Why seven is a lucky number

My dad was a baseball star back in the hills of Missouri but gave it up when my mom told him, “It’s either me or the game.” My dad evidently wanted a left-handed son who was a ballplayer and loved the game as much as he did. So I guess that’s why I’m around, and no doubt the reason there’s a photo of me at age 3 with glove, ball, and bat in hand.

As a young man, my dad played ball against Mickey Mantle. He was not impressed and told stories about the kid being “just a wild-armed shortstop”. Contrary to a commonly-held opinion, I was not named after The Mick. Fact is, on the day I was born, my mom named me “Mickey” after some neighborhood kid that she especially liked.

But that did not stop me from choosing the New York Yankees all-star center fielder as my baseball hero, and when I first played Little League at age 7 the number 7 was sewn on the back of my uniform. From then on, if you wanted me to play on your team, I wore 7 or I found another team. Luckily as a kid and later on as an adult, I was good enough to demand that concession.

Long story short, 7 is my lucky number. There is nothing unusual about that as it is both the English- and Chinese-speaking world’s favorite number. 7 is also lucky in craps.

Plus the junior resource stock market.

Witness the following scan of a composite Vancouver Stock Exchange Index chart from 1986 thru 1989 and also a chart for the VSE and Toronto Venture Exchange Indexes from early 1991 to the present. I did not obtain a chart for 1990 but that does not deter from the patterns discussed herein:

Notice the junior markets hit major highs in every year ending in the number 7 before going into exponential freefall. I recently discussed the catalysts that caused these crashes and refer you to that musing for background information (Mercenary Musing, December 14, 2014).

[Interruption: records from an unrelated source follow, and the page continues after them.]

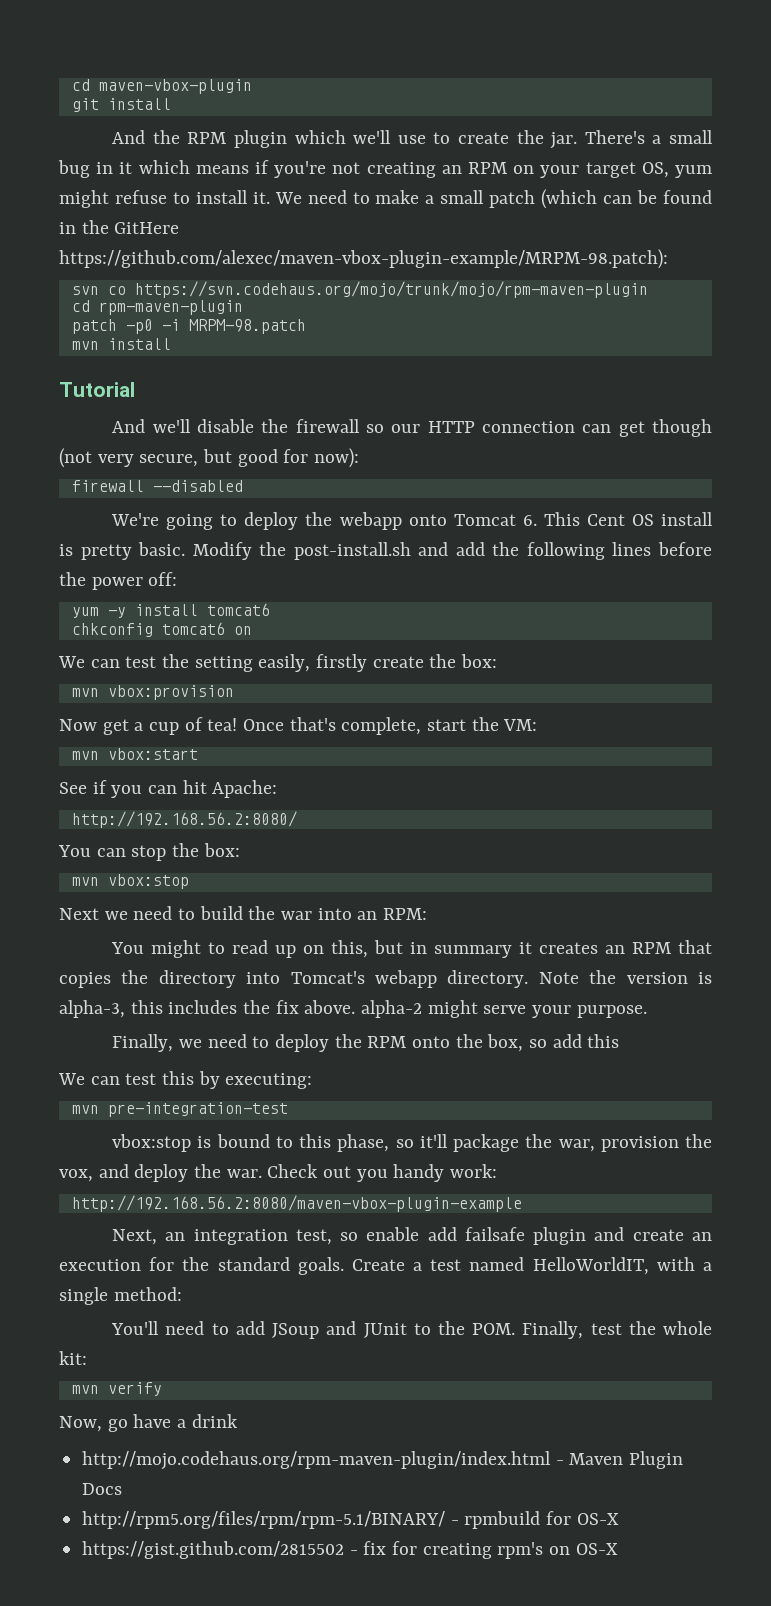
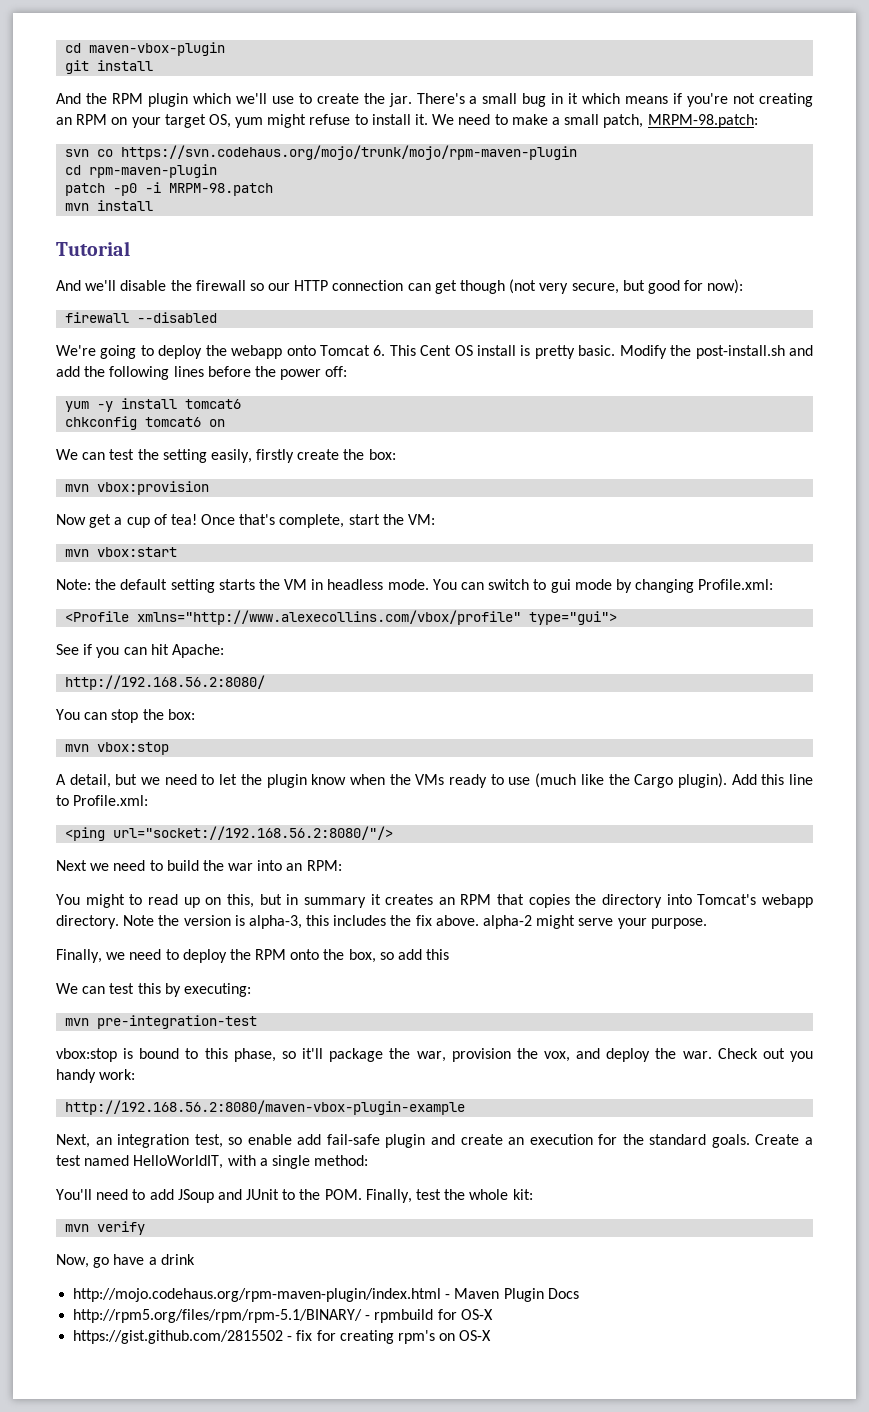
[489,189,712,209] [59,220,180,234] [59,249,668,269] patch (which can be found in the GitHere https://github.com/alexec/maven-vbox-plugin-example/MRPM-98.patch): -> [603,114,758,128] patch, MRPM-98.patch:
(198, 754) none -> [56,579,774,593] [65,610,618,625] // Note: the default setting starts the VM in headless mode. You can switch to gui mode by changing Profile.xml: // <Profile xmlns="http://www.alexecollins.com/vbox/profile" type="gui">
(189, 881) none -> [56,773,813,788] [56,795,149,806] [65,826,394,841] // A detail, but we need to let the plugin know when the VMs ready to use (much like the Cargo plugin). Add this line to Profile.xml: // <ping url="socket://192.168.56.2:8080/"/>
[464,1227,525,1241] failsafe -> [326,1134,380,1145] fail-safe

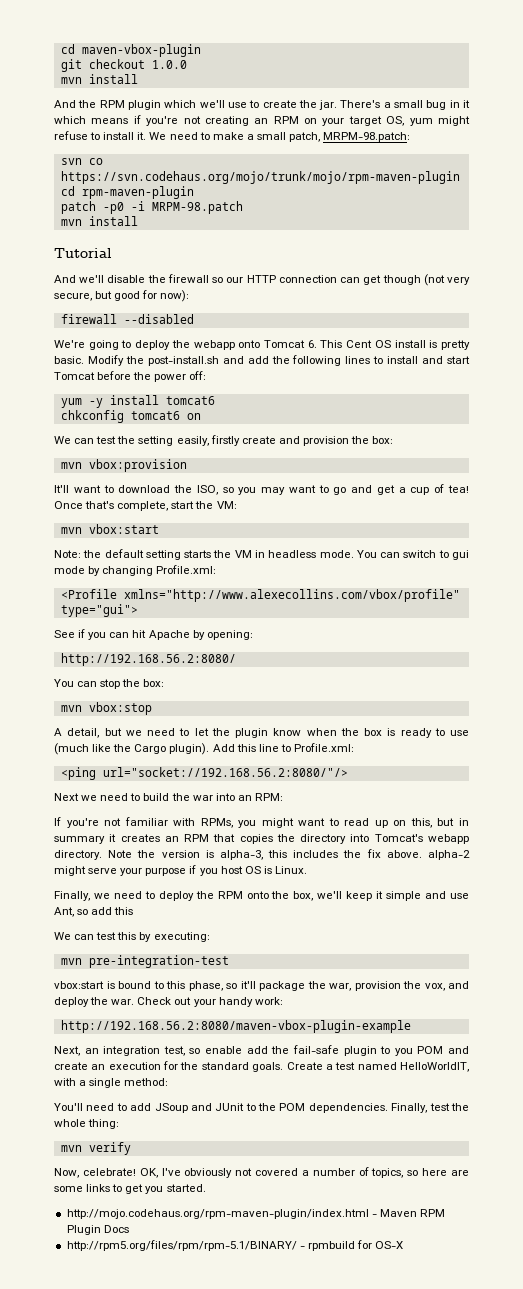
(90, 67) none -> [88,59,187,69] [60,77,82,84] checkout 1.0.0 // mvn
(204, 371) none -> [373,356,471,364] [54,372,95,380] to install and start Tomcat
(340, 454) none -> [278,436,349,446] and provision
[56,514,86,525] Now -> [54,485,373,495] It'll want to download the ISO, so you may want to go and
[171,644,224,658] Apache: -> [148,630,253,640] Apache by opening:
[415,774,445,785] VMs -> [364,728,396,736] box is
[56,894,125,908] You might -> [54,817,326,828] If you're not familiar with RPMs, you might want
[650,918,707,929] purpose. -> [145,865,307,876] purpose if you host OS is Linux.
(376, 956) none -> [317,891,470,901] [54,907,74,917] we'll keep it simple and use Ant,
[56,1048,117,1062] vbox:stop -> [54,981,104,989] vbox:start
[789,1051,813,1062] you -> [193,999,216,1007] your
(322, 1139) none -> [271,1046,290,1054] the
(426, 1141) none -> [380,1046,444,1056] to you POM
[324,1189,362,1200] POM. -> [279,1103,388,1113] POM dependencies.
[512,1189,533,1200] kit: -> [88,1119,120,1129] thing:
[93,1254,195,1268] go have a drink -> [82,1167,470,1178] [54,1184,206,1194] celebrate! OK, I've obviously not covered a number of topics, so here are some links to get you started.
(500, 1293) none -> [419,1209,445,1217] RPM
[73,1330,492,1344] // https://gist.github.com/2815502 - fix for creating rpm's on OS-X -> (404, 1245) none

The reasons for this curious decade-long cycle, much like the junior resource market, are highly speculative in nature but could include the following:

  • The commodity cycle of strong metals prices is generally 4 to 7 years in duration. These occur within longer secular trends of 20 to 30 years. However, the junior market takes a couple of years to react in a significant way to both a rise and a fall in prices. Therefore, the timeframe from when a deficit in metals production occurs, prices climb, monies are raised and spent on exploration and new developments, and enough supply comes on from new mines to satisfy demand averages about 10 years.
  •  About every 8-10 years, a new and naïve group of middle to upper-middle class professionals reaches the age where they have substantial discretionary income for speculation. Spurred by rising commodities prices, their collective greed and irrational exuberance to get rich quick drives the market to a new speculative high before the inevitable collapse occurs.
  •  Also every decade or so, another group of investors reaches late-middle age and comes to the realization that government and broker-managed retirement accounts will not provide sufficient income for lengthening lifespans. Driven by panic, they decide to speculate in higher risk-reward stocks in a futile effort to make-up projected shortfalls.
  •  Institutional pension funds enter into riskier investment vehicles to counter cyclical periods of low interest rates and when future non-funded liabilities become of concern. So when commodity prices are high, they tend to enter the sector full-force.
  •  Hedge funds react with a group-think mentality. Therefore, they exacerbate parabolic chart patterns by moving en masse into a market sector near its bottom and abruptly exiting once the sector loses favor.

Regardless of the reasons, the above charts stand as evidence that for the past three decades a junior resource market top occurred in years ending in 7.

In early March of 2015, the Toronto Venture Exchange will be a full four years into the latest bear market cycle. Other than the predictable new year rebound in micro-cap resource stocks that I discussed last week (Mercenary Musing, December 24, 2014), there is little evidence in sight for a near-term recovery.

However using past as prologue, I can speculate the junior resource market will repeat its10-year cycle that resulted in market tops in 1987, 1997, and 2007. If this indeed happens, the scenario could include a bull beginning sometime in 2015, a strongly performing market in 2016, and an exponential rise to a top reached in 2017. This would be followed by a one-time catalyst that would send the market cascading downward in 2018.

I realize this is a pie-in-the-sky prediction at the present juncture, but offer it up to illustrate an undeniable point to you:

By employing a contrarian philosophy of buying select stocks when they are unknown, unattractive, unloved, and undervalued by the greed and panic-driven sheeple, smart money speculators can position themselves for the inevitable bull market that will occur sooner or later.

And make a fortune whenever that comes to pass.

Will 2017 be another golden year for us?

No one knows but remember folks, the baddest bears beget the biggest bulls.  I encourage you to position now for the next bull market.